It’s week 2 in my vegan experiment (day 17 to be exact). Here’s a recap of week 1 if you missed it. Someone asked me a question yesterday that threw me for a loop: “isn’t the vegan diet just another fad?” No, it’s not just a fad diet. It’s not like the keto diet or the Atkins diet or the South Beach diet. People are going plant-based for a lot more reasons than just a quick fix to lose weight.
As we all become more aware of where our food comes from, it’s hard to turn a blind eye to the grim realities of factory farming. Decreasing your environmental impact and improving overall health are two other common reasons to decrease your meat intake. I get clients every week that want help transitioning to a plant-based diet, and they’re not your typical female tree-hugging hippie. High-powered male CEOs, athletes, and the average Joe are all asking me how they can rely less on animal products. I don’t think everyone in the meat-loving US is going to turn vegan, but I do think more and more people are becoming conscious of the impact the food on their plates has on their bodies, energy, and environment.
What did I eat this week? Like every week when I’m on top of things, I started with a plan. I really don’t know how you could be vegan and not plan ahead (or have a healthy diet at all for that matter).
For breakfast, I had sprouted grain toast either topped with avocado and red pepper that I roasted myself or topped with crunchy peanut butter and apple slices.
For lunch, I made the easy White Bean and Cabbage Soup again then Vegan Fried Rice with a ton of added veggies (broccoli, green beans, sprouts).
I picked up some fun vegan options to try at Publix, which I was totally surprised to find there.
The parmesan “cheese” went really well in the Chunky Portobello Mushroom Burgers but the swiss is not something I’ll ever buy again. It just kind of made me nauseous. Also, tofurkey…. nope. Not happening again. I tried it first in a wrap with the cheese and veggies but I couldn’t finish it, then again in a veggie skillet and I ended up picking most of it out. It’s more of a texture thing than taste.
I relied a LOT (probably too much) on frozen Sweet Earth Burritos. They’re delicious and take 2 minutes to heat up.
I tried a new-to-me vegan protein bar called GoMacro that I didn’t enjoy. It didn’t taste good and it was way too chewy and sticky. I made a list of the best vegan protein bars here.
Am I hungry? Yeah, sometimes. I really just want to throw an egg on a lot of things, like the Tex-Mex Casserole I ate last night. I know the reason I’m hungrier is from the lower protein and higher carb ratio. I could make it better by adding in some plant-based protein shakes but I really just don’t like plant-based protein powders. They all taste like chalk to me after a few sips. And I won’t lie, I saw a commercial for fried chicken (usually something I could care less about) and it looked really, really good.

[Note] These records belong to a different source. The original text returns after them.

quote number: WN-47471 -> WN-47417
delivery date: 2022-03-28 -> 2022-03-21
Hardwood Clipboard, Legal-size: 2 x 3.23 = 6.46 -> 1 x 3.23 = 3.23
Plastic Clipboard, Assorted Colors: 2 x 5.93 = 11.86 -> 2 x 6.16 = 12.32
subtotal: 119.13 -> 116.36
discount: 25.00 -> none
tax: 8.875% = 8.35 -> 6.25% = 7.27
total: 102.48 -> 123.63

Am I tired? No, not at all. I’ve got good energy, I feel light, and I’ve been looking forward to my workouts. I was abnormally sore for 3 days after a heavy leg day last week but I don’t know if that’s from my diet or because I haven’t done lunges in ages.
Has my weight changed? Yes. I’ve gone from 127.8 on January 1 to 123.2 today. My body fat went from 28% to 27.3% (according to my FitBit Aria scale, which is not a gold standard in measuring body fat but gives me a good idea of where I am). I noted that on January 13th I was starting to see more muscle tone.

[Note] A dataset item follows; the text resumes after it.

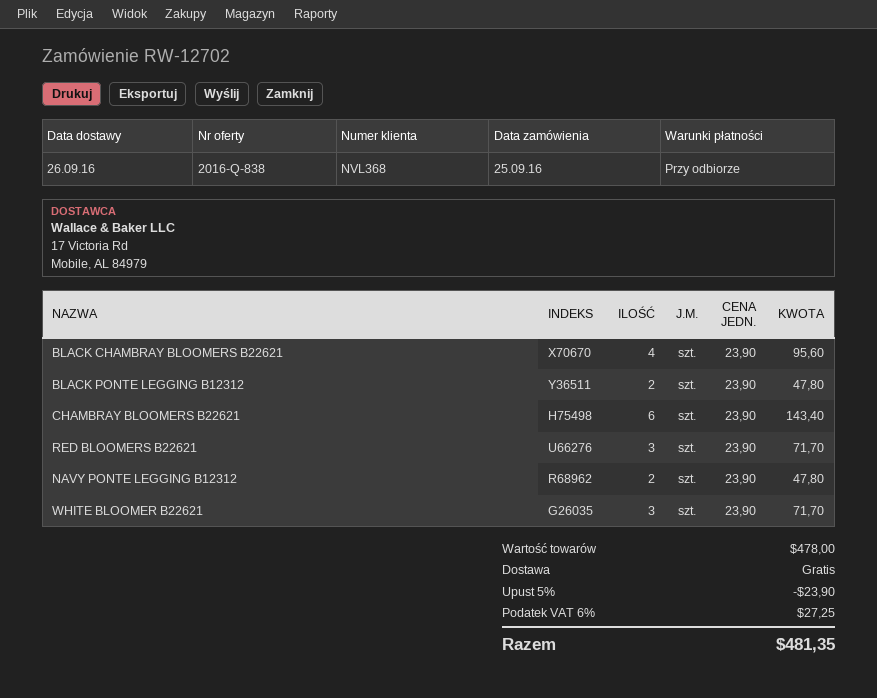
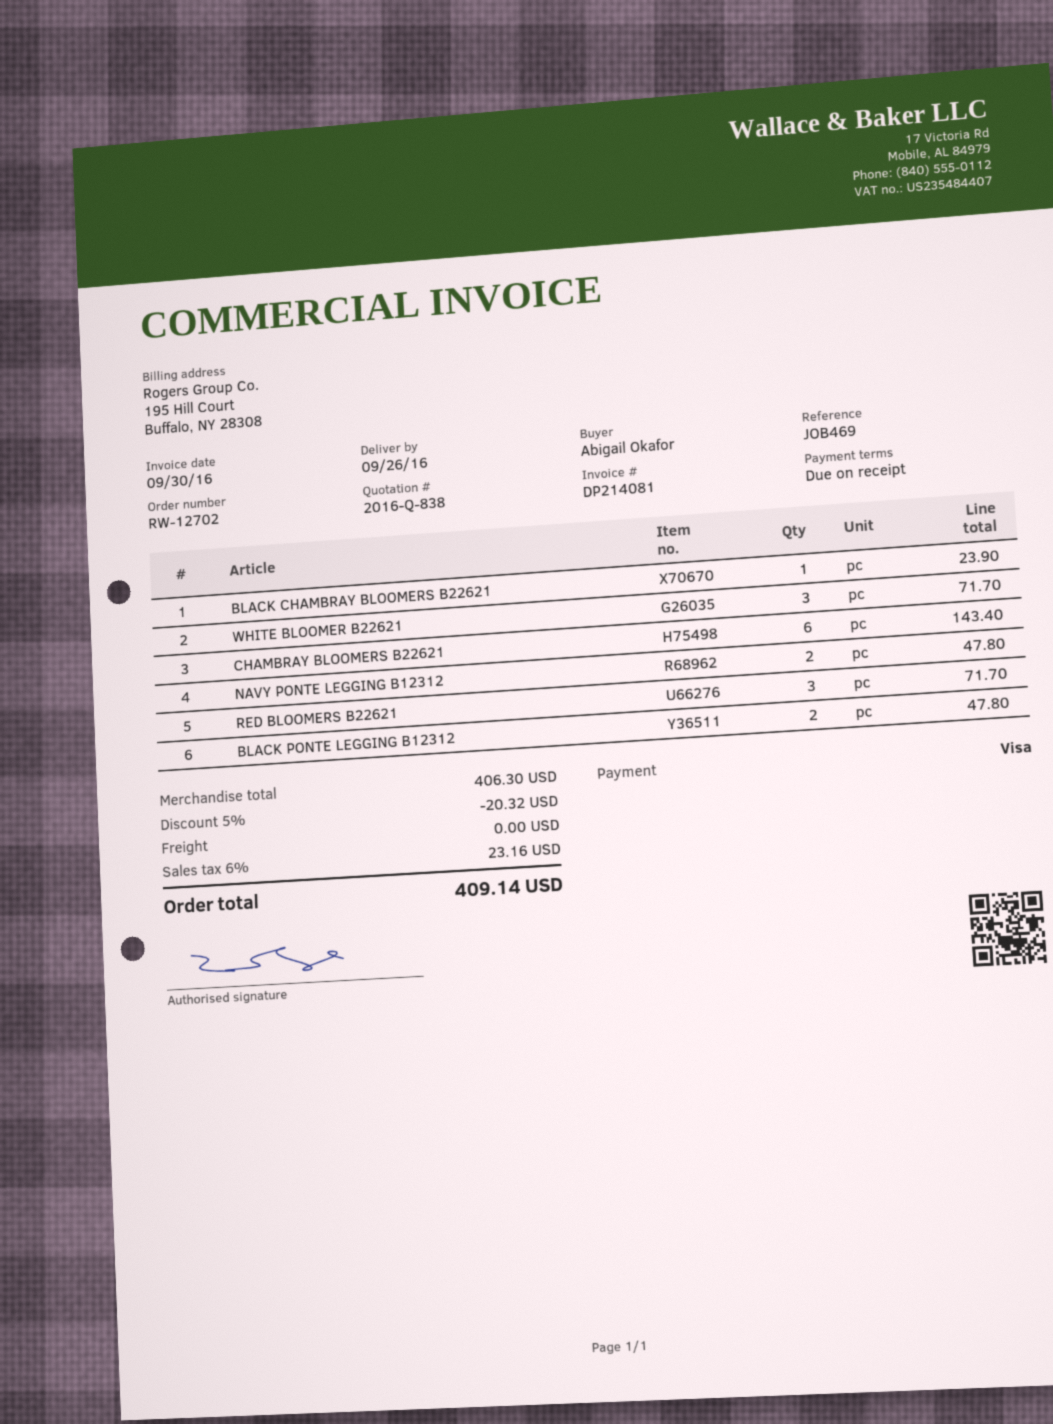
BLACK CHAMBRAY BLOOMERS B22621: 4 for 95.60 -> 1 for 23.90
subtotal: 478.00 -> 406.30
discount: 5% = 23.90 -> 5% = 20.32
tax: 6% = 27.25 -> 6% = 23.16
total: 481.35 -> 409.14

Can I live a normal life? Pretty much. It definitely hasn’t kept me from doing anything. I went on a bar crawl with friends this weekend and it was hard finding something vegan in a place that cooks everything in a fryer (I went with fried banana peppers and I’m assuming there was probably some kind of egg or milk in the batter). This week I have a few business lunches so I gave each person a few places to choose from where I know I can get a good vegan meal. One of them actually picked an all vegan restaurant, Ethos.

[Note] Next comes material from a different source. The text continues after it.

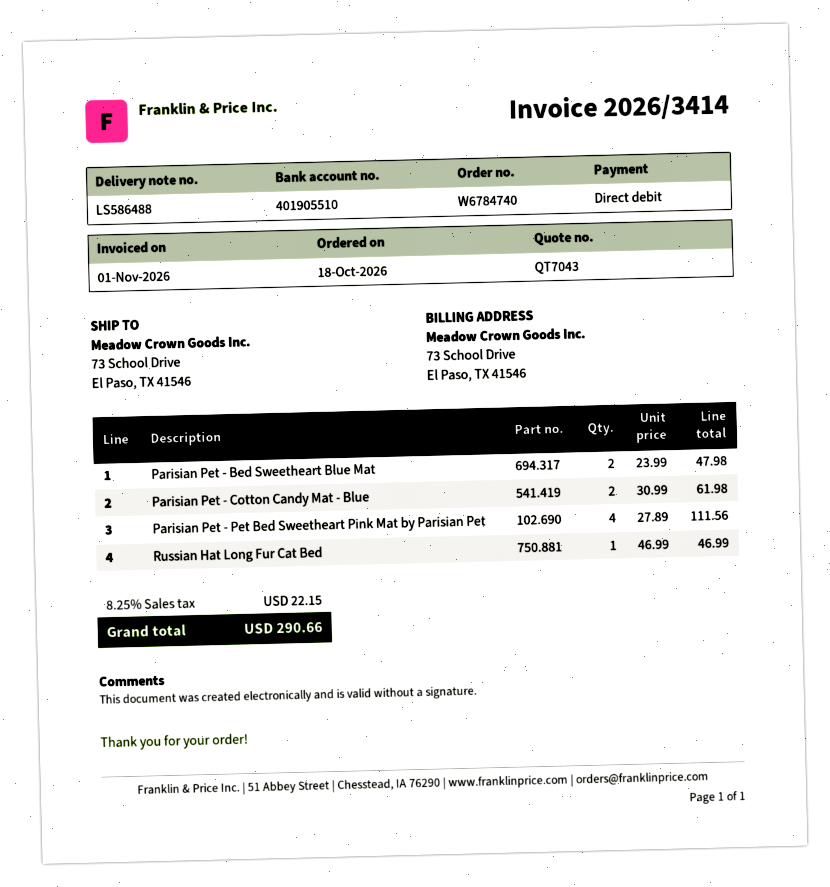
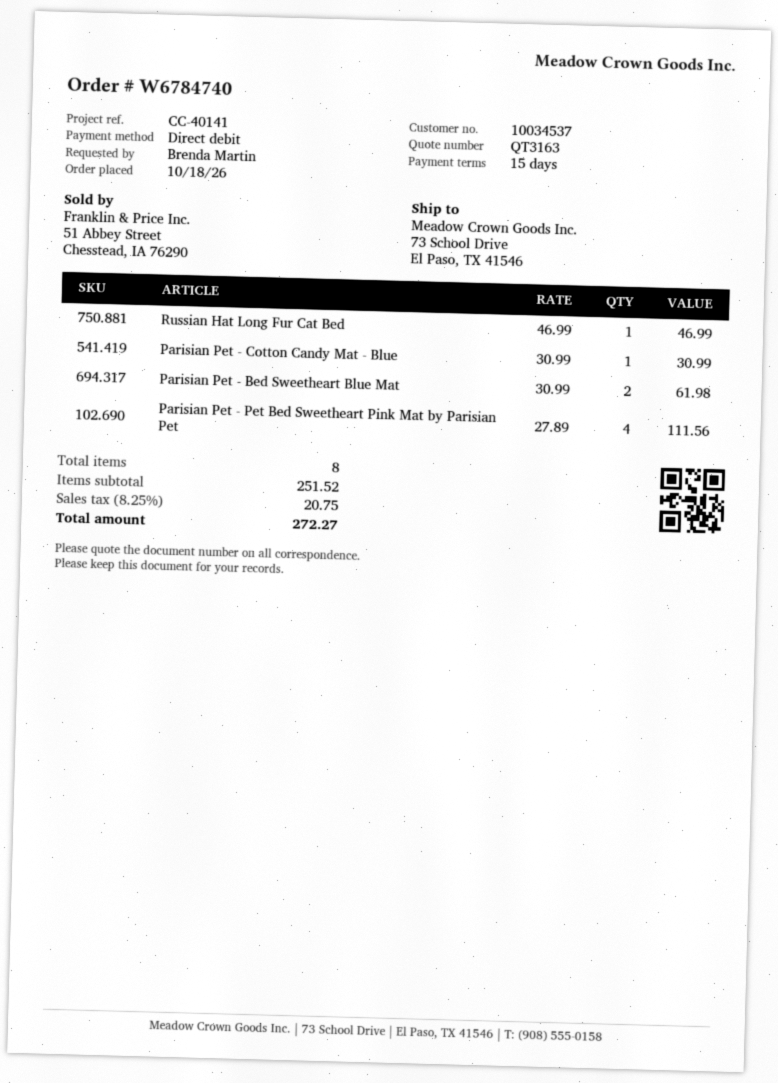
quote number: QT7043 -> QT3163
Parisian Pet - Bed Sweetheart Blue Mat: 2 x 23.99 = 47.98 -> 2 x 30.99 = 61.98
Parisian Pet - Cotton Candy Mat - Blue: 2 x 30.99 = 61.98 -> 1 x 30.99 = 30.99
tax: 8.25% = 22.15 -> 8.25% = 20.75
total: 290.66 -> 272.27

Am I taking supplements? Yes. I’m taking Jarrow BCAAs before my crossfit workouts (for help with recovery), an Optimum Nutrition Multivitamin (for iron) every other day, and Pure Hawaiian Sprirulina (for B-12) as often as I remember.
What I learned/screwed up this week:
- Worcestershire sauce is NOT vegan. It has anchovies in it. Who knew? Also, buffalo sauce has butter.
- Stick with real food options. Tofurkey and vegan swiss cheese are just weird.
- Cuban toast comes already buttered. Fail.
- Letting foodservice staff know what you are doing really comes in handy. I told the woman at the counter at Pig Floyds what I was doing and she said she would make sure they used a separate pan and gave me suggestions on what I could get (even though there was nothing vegan on the menu).
- Most people will be really supportive and lend a helping hand if you let them in on your goals. I think this would be much harder if I hadn’t told my family, friends, random girl at the boutique down the street, etc.